Meghan Markle y el príncipe Harry han comenzado una nueva etapa en Reino Unido, seis años después de establecerse en California. La duquesa de Sussex compartió recientemente imágenes inéditas de su vida familiar en Inglaterra, un gesto que ha llamado la atención de sus seguidores y de la prensa internacional. Sin embargo, la tranquilidad de esta nueva etapa se vio acompañada por una decisión inesperada: el cambio de colegio de sus hijos, Archie y Lilibet, apenas dos días después de haber comenzado el curso escolar.
La familia Sussex regresó a Reino Unido con la intención de pasar una temporada prolongada en el país. El príncipe Harry ha expresado en distintas ocasiones su deseo de que sus hijos conozcan más de cerca su tierra natal y puedan crecer conectados con su herencia británica, mientras Meghan ha mostrado una visión más cercana y familiar de esta nueva etapa.
Meghan Markle revela un vistazo de su nueva vida en Inglaterra
Meghan Markle compartió un video en Instagram que ofreció una de las primeras miradas a la vida cotidiana de los Sussex tras su regreso a Reino Unido.
En las imágenes aparecen momentos familiares al aire libre, paseos por el campo, actividades con sus hijos y escenas que reflejan una rutina más privada y alejada de los reflectores. También se observa a la princesa Lilibet montando bicicleta, mientras su hermano Archie la anima con entusiasmo.
El video, acompañado por la canción “Wake Me Up Before You Go-Go”, de Wham!, mostró una faceta relajada de la familia y fue interpretado como una señal de que Meghan y Harry buscan disfrutar de una vida más tranquila en Inglaterra.
La publicación llegó después de que la familia se instalara nuevamente en Reino Unido el 26 de agosto, tras varios años de residencia en California. La pareja mantiene también vínculos con Estados Unidos y Portugal, pero ha decidido pasar una temporada más prolongada en territorio británico.
Archie y Lilibet cambian de colegio a los dos días
La decisión que más ha llamado la atención en los últimos días está relacionada con la educación de sus hijos.
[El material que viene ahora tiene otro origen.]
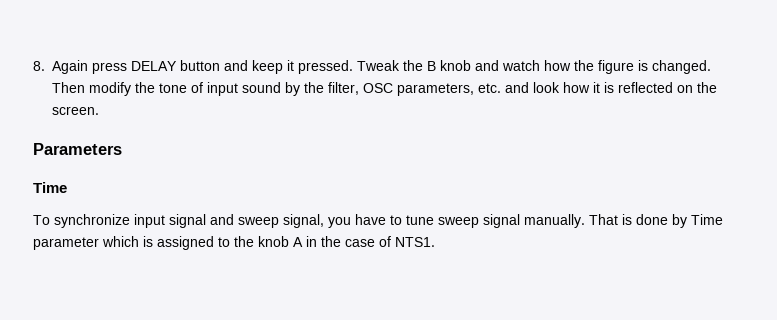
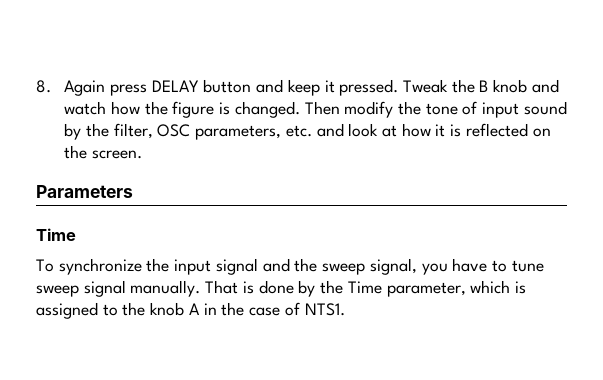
(560, 87) none -> [382,125,398,137] at
(130, 221) none -> [146,258,170,272] the
(234, 219) none -> [294,258,318,272] the
[691,214,723,225] [33,237,99,250] Time parameter -> [320,280,466,297] the Time parameter,

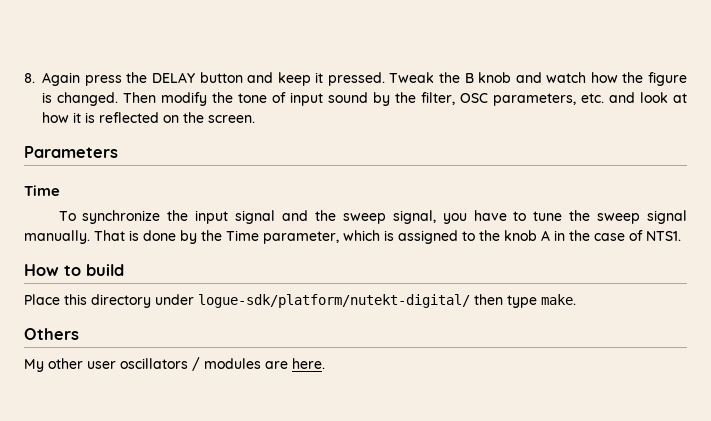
(147, 90) none -> [126,72,148,83] the
(544, 266) none -> [569,210,591,221] the
(345, 309) none -> [24,264,124,276] [24,294,576,308] [24,328,79,340] [24,357,325,372] // How to build // Place this directory under logue-sdk/platform/nutekt-digital/ then type make. // Others // My other user oscillators / modules are here.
El príncipe Archie, de siete años, y la princesa Lilibet, de cinco, fueron inscritos en un colegio británico tras el regreso de la familia.
Sin embargo, apenas dos días después de iniciar clases, Harry y Meghan decidieron trasladarlos a otra institución educativa. De acuerdo con reportes de medios británicos, la decisión estuvo motivada por preocupaciones relacionadas con la seguridad durante los trayectos escolares.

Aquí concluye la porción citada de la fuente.